O que precisamos de saber sobre os controversos 12 anos de Maduro como líder da Venezuela

CNN , Tim Lister
3 jan, 11:57
Nicolás Maduro (AP)

De motorista de autocarro ao mais alto cargo da nação, um breve resumo da presidência de Nicolás Maduro

O presidente venezuelano, Nicolás Maduro, foi um aliado de longa data do líder populista da Venezuela, Hugo Chávez, a quem sucedeu após a morte deste em 2013.

O ex-motorista de autocarro e líder sindical nunca teve a base popular nem o carisma que Chávez possuía – e a sua vitória na eleição presidencial de 2013 foi contestada pela oposição.

Desde então, durante o mandato de Maduro, a Venezuela tem vivido períodos de agitação social e crise económica, entre a crescente onda de sanções dos EUA e a má gestão da crucial indústria petrolífera do país.

Em 2017, Maduro procurou redefinir e expandir os poderes do presidente para contornar a Assembleia Nacional, que na época era controlada pela oposição, após semanas de protestos nas ruas da capital, Caracas.

Em 2018, durante uma eleição denunciada por líderes da oposição e pela comunidade internacional, Maduro conquistou mais um mandato de seis anos, mas a eleição foi amplamente considerada ilegítima pela comunidade internacional.

O primeiro mandato do governo Trump acusou Maduro de narcoterrorismo em 2020.

O regime venezuelano “continua assolado pela criminalidade e corrupção”, afirmou o então procurador-geral dos EUA, Barr. “Há mais de 20 anos que Maduro e vários colegas de alto escalão supostamente conspiraram com as FARC [grupo guerrilheiro colombiano], permitindo a entrada de toneladas de cocaína que devastaram comunidades americanas.”

Em resposta, Maduro chamou o presidente dos EUA, Donald Trump, de "cowboy racista".

Houve novas acusações de fraude eleitoral quando Maduro se declarou vencedor da última eleição presidencial.
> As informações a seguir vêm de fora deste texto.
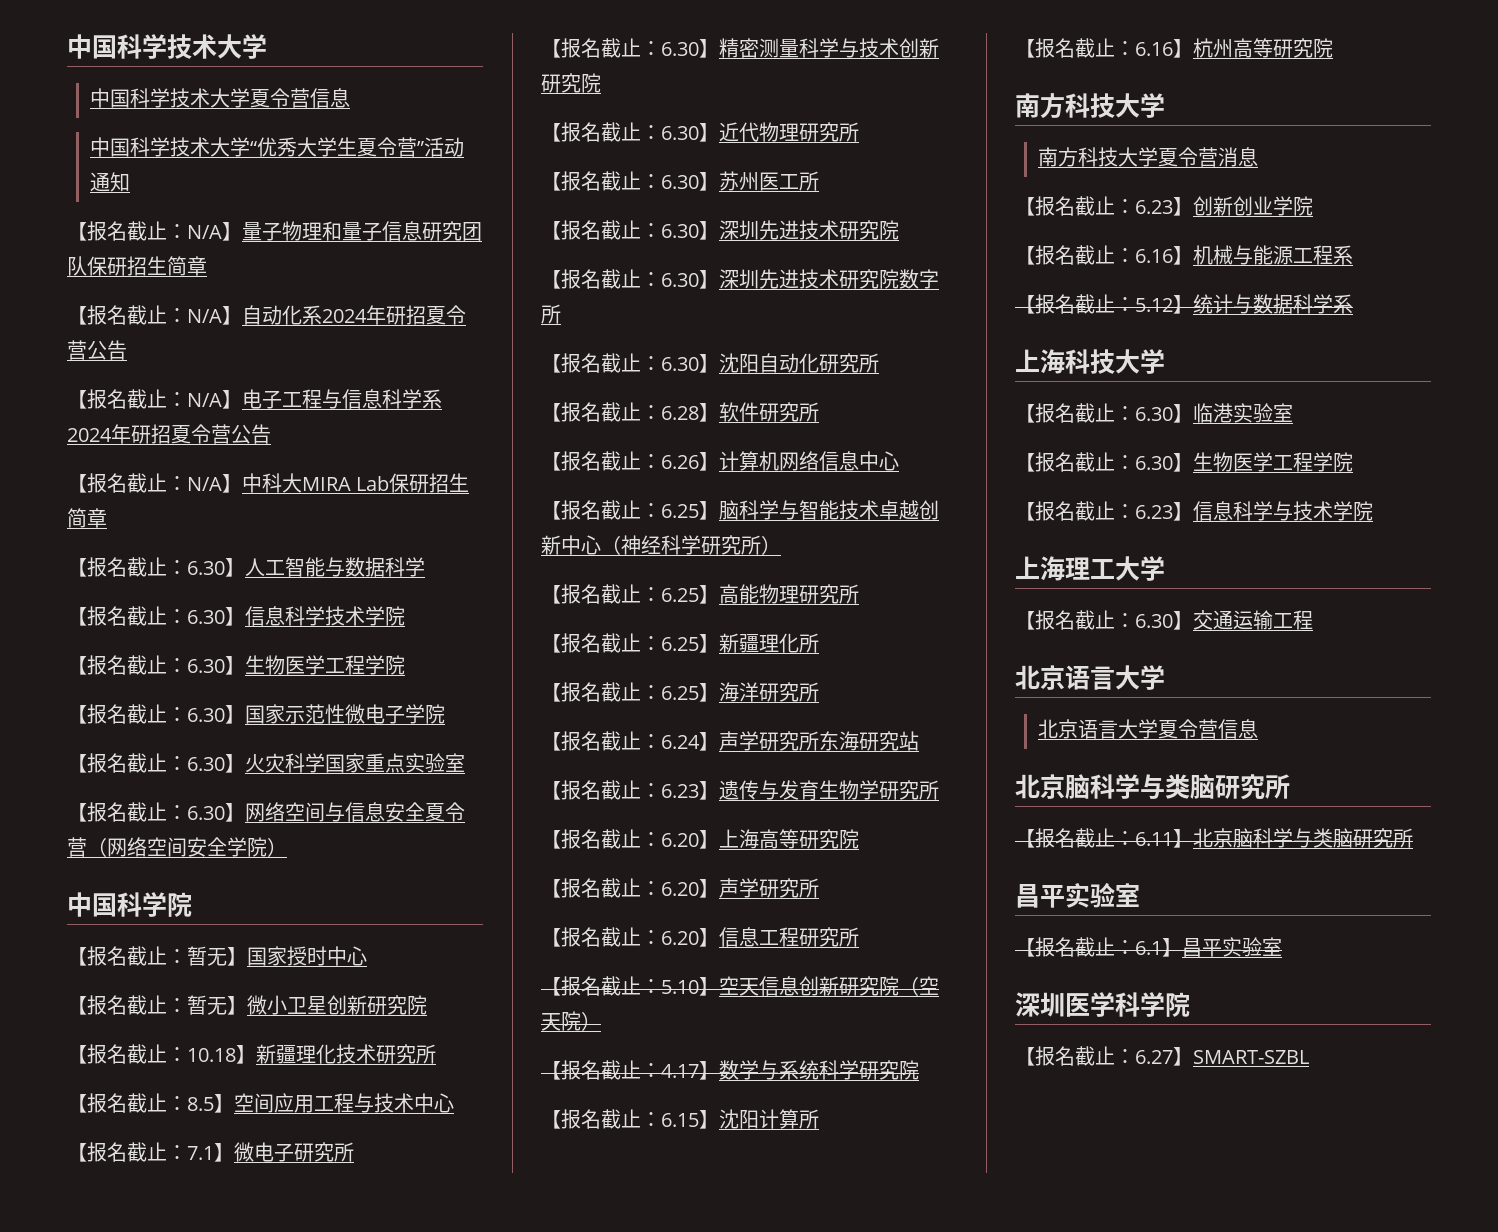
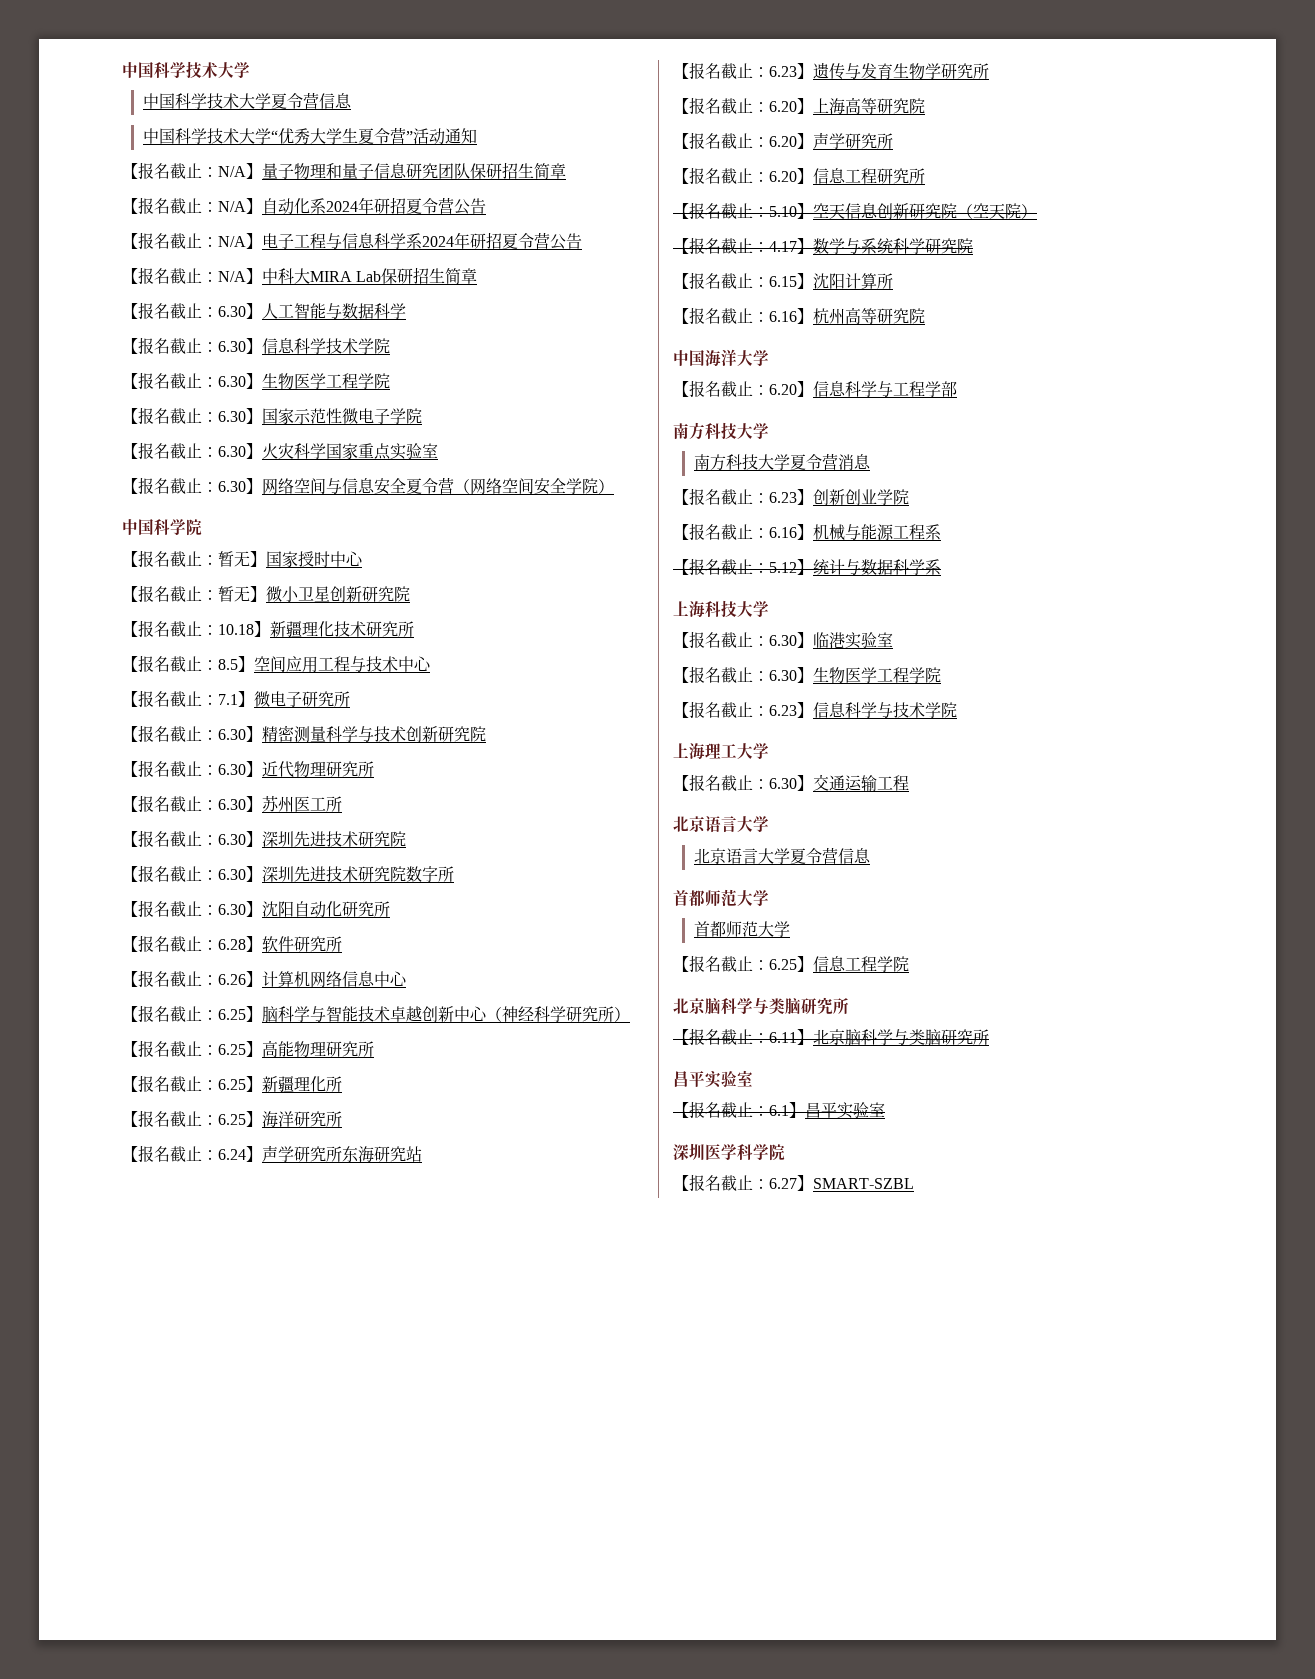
+ 中国海洋大学
+ 【报名截止：6.20】信息科学与工程学部
  北京语言大学夏令营信息
+ 首都师范大学
+ 首都师范大学
+ 【报名截止：6.25】信息工程学院

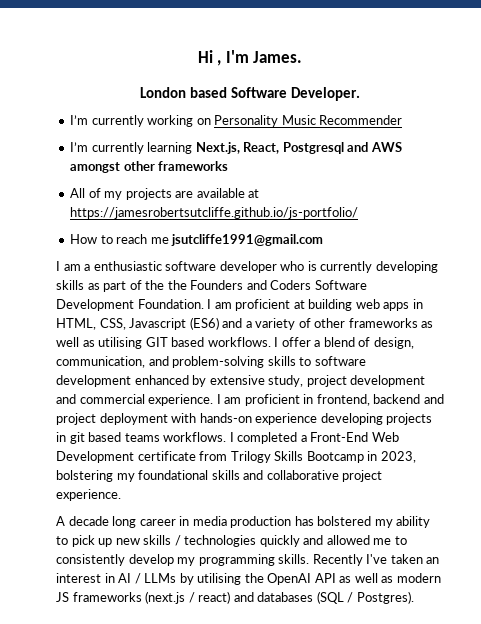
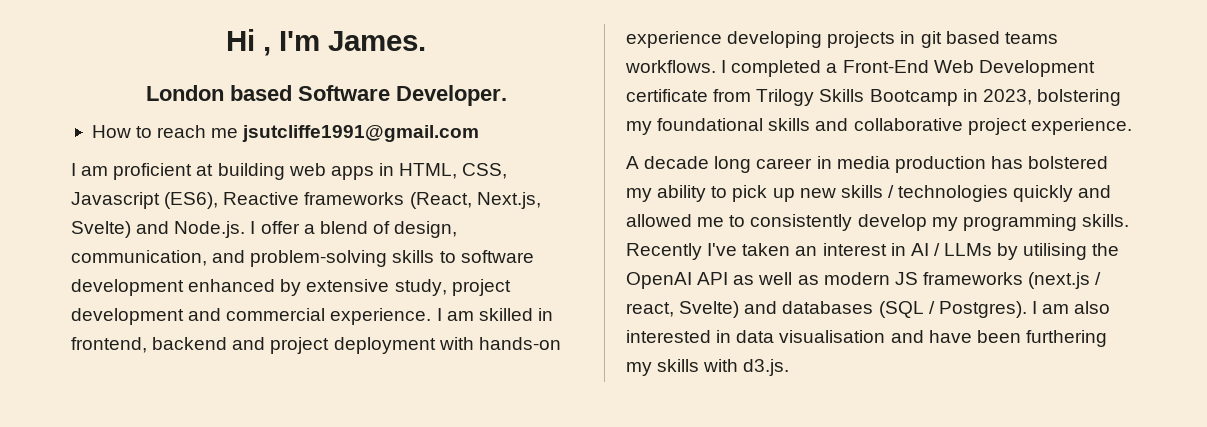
- I’m currently working on Personality Music Recommender
- I’m currently learning Next.js, React, Postgresql and AWS amongst other frameworks
- All of my projects are available at https://jamesrobertsutcliffe.github.io/js-portfolio/
- I am a enthusiastic software developer who is currently developing skills as part of the the Founders and Coders Software Development Foundation. I am proficient at building web apps in HTML, CSS, Javascript (ES6) and a variety of other frameworks as well as utilising GIT based workflows. I offer a blend of design, communication, and problem-solving skills to software development enhanced by extensive study, project development and commercial experience.
+ I am proficient at building web apps in HTML, CSS, Javascript (ES6), Reactive frameworks (React, Next.js, Svelte) and Node.js. I offer a blend of design, communication, and problem-solving skills to software development enhanced by extensive study, project development and commercial experience.
- I am proficient in frontend, backend and project deployment with hands-on experience developing projects in git based teams workflows.
+ I am skilled in frontend, backend and project deployment with hands-on experience developing projects in git based teams workflows.
- Recently I've taken an interest in AI / LLMs by utilising the OpenAI API as well as modern JS frameworks (next.js / react) and databases (SQL / Postgres).
+ Recently I've taken an interest in AI / LLMs by utilising the OpenAI API as well as modern JS frameworks (next.js / react, Svelte) and databases (SQL / Postgres).
+ I am also interested in data visualisation and have been furthering my skills with d3.js.

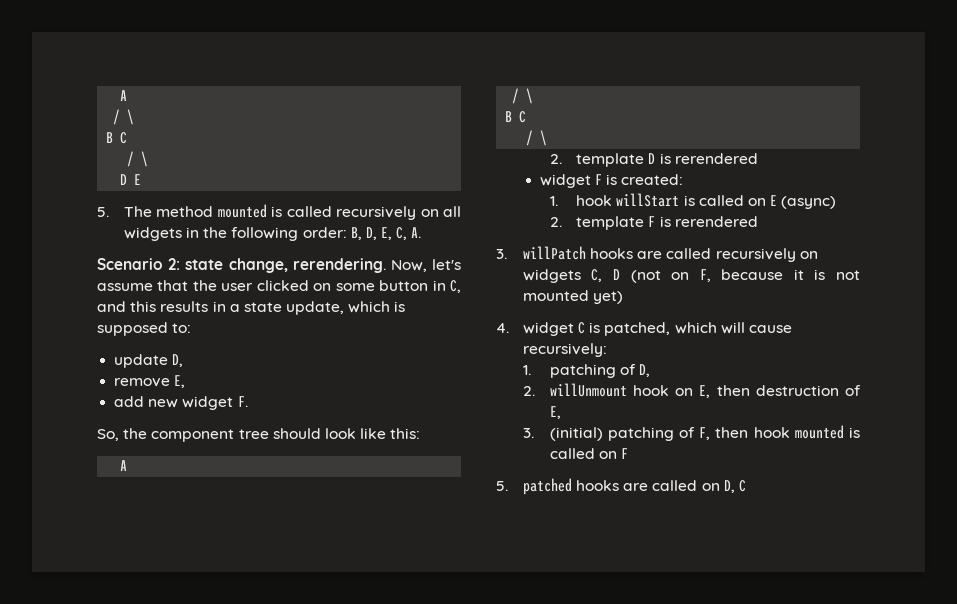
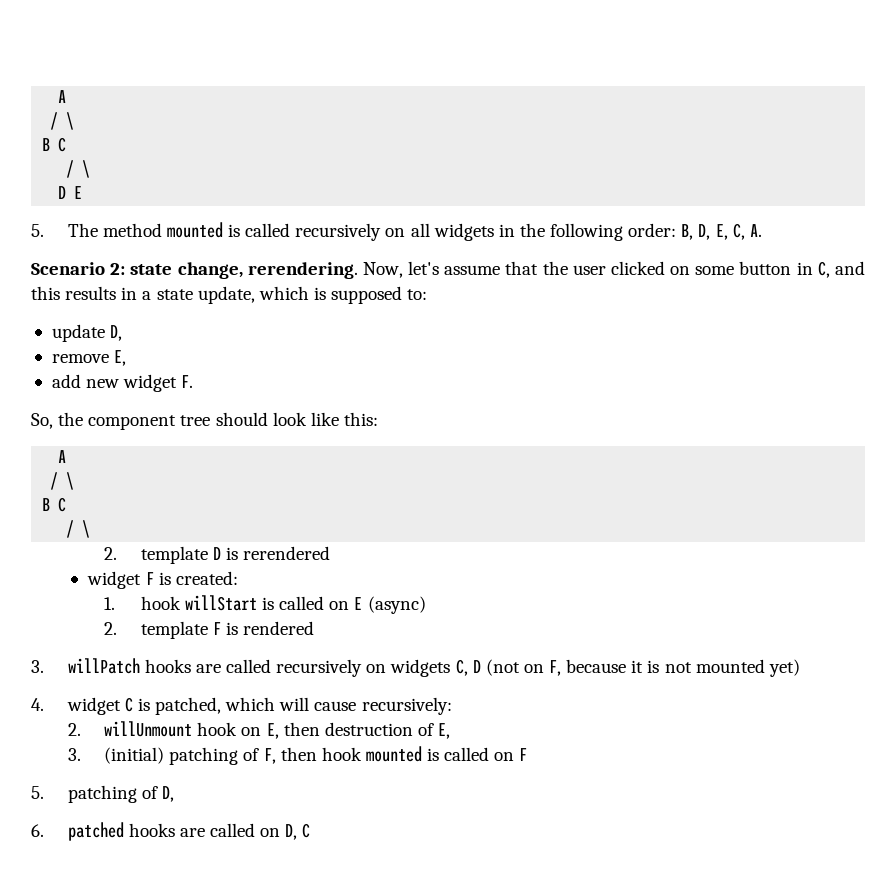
- 2. template F is rerendered
+ 2. template F is rendered
- 1. patching of D,
- 5. patched hooks are called on D, C
+ 5. patching of D,
+ 6. patched hooks are called on D, C

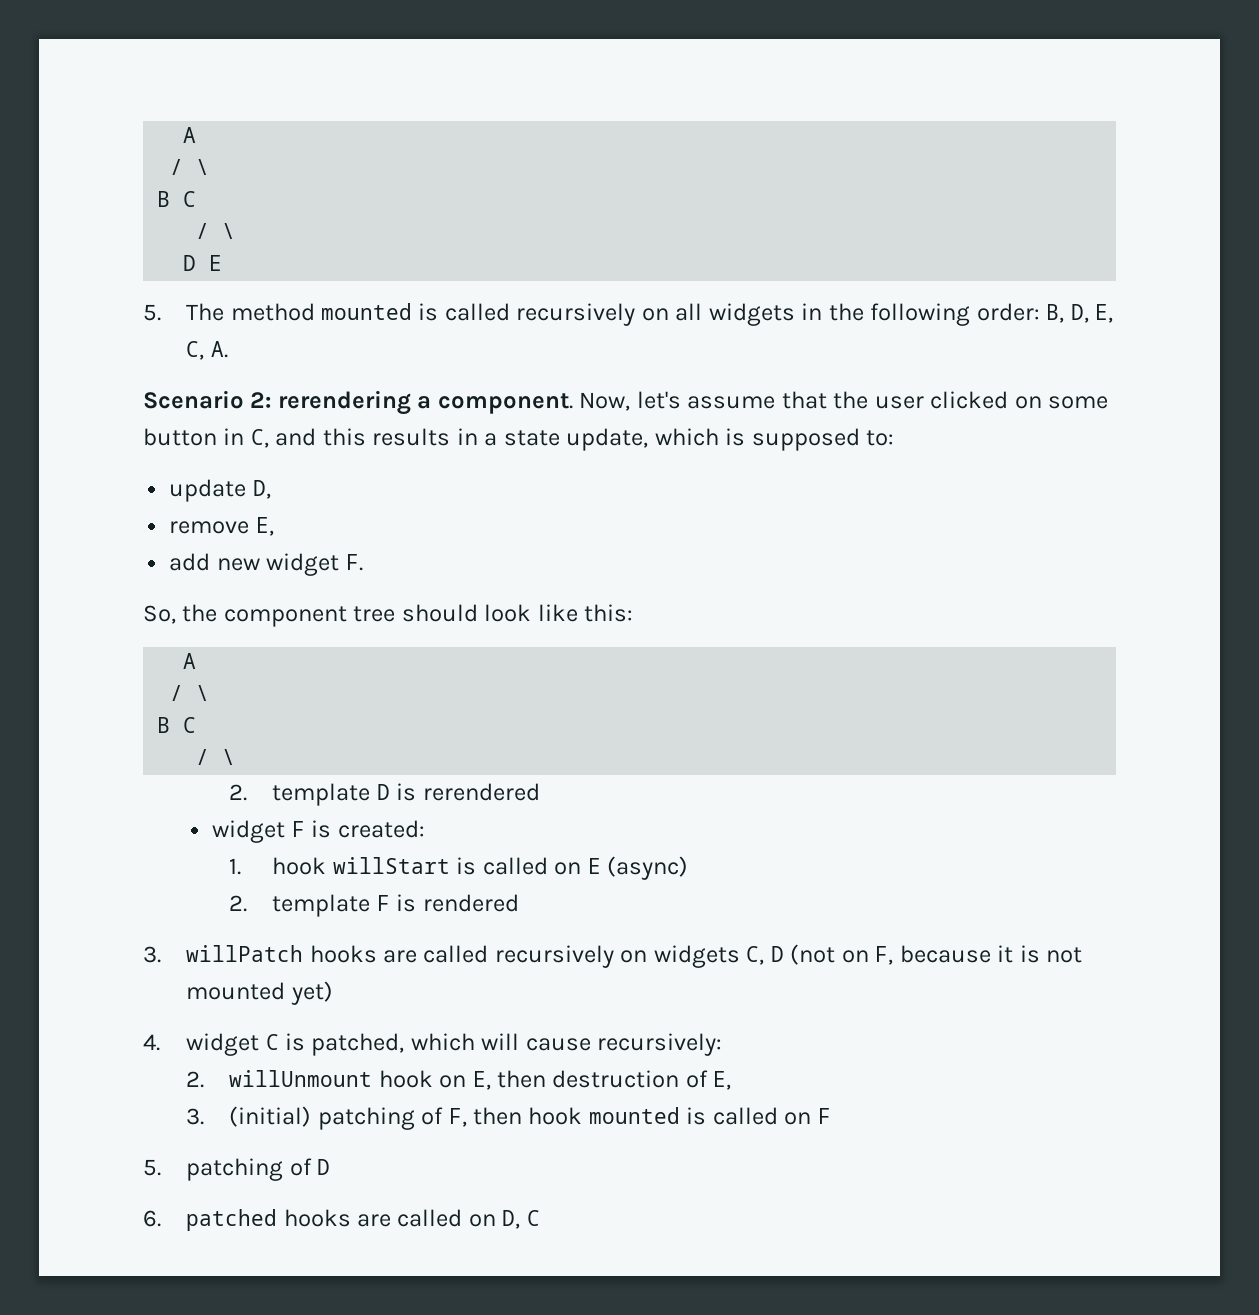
- Scenario 2: state change, rerendering.
+ Scenario 2: rerendering a component.
- 5. patching of D,
+ 5. patching of D

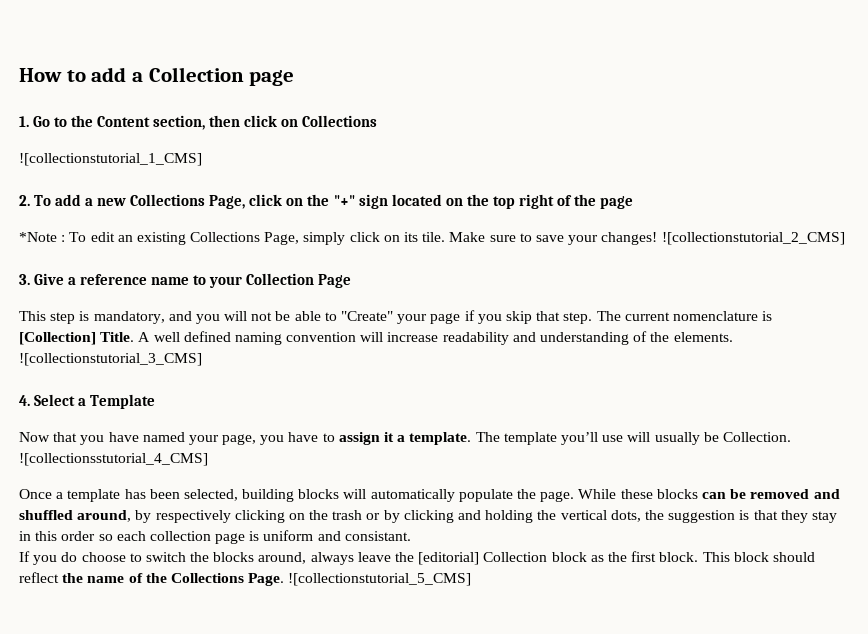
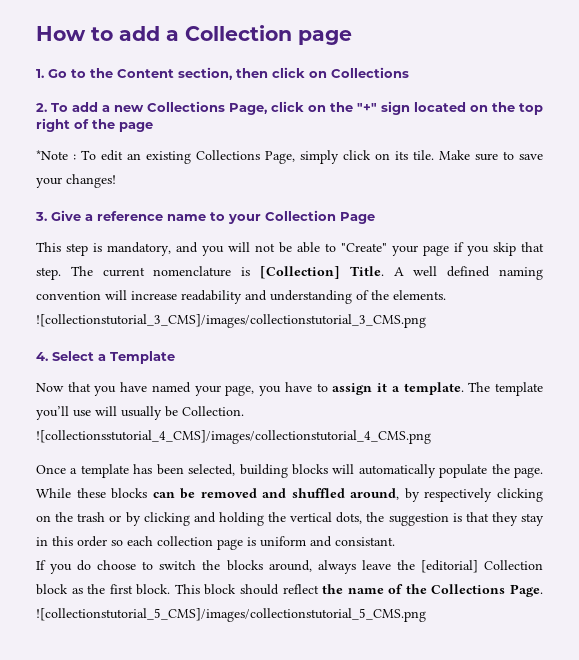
- ![collectionstutorial_1_CMS]
- ![collectionstutorial_2_CMS]
- ![collectionstutorial_3_CMS]
+ ![collectionstutorial_3_CMS]/images/collectionstutorial_3_CMS.png
- ![collectionsstutorial_4_CMS]
+ ![collectionsstutorial_4_CMS]/images/collectionstutorial_4_CMS.png
- ![collectionstutorial_5_CMS]
+ ![collectionstutorial_5_CMS]/images/collectionstutorial_5_CMS.png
Ele tomou posse em janeiro passado.

Desde então, o governo Trump intensificou a pressão económica e militar sobre o regime de Maduro.

Em 7 de agosto, a procuradora-geral dos EUA, Pamela Bondi, anunciou uma recompensa de 50 milhões de dólares por informações que levassem à prisão de Maduro.

A mulher de Maduro, Cilia Flores, é advogada e foi deputada na Assembleia Nacional nos últimos dez anos.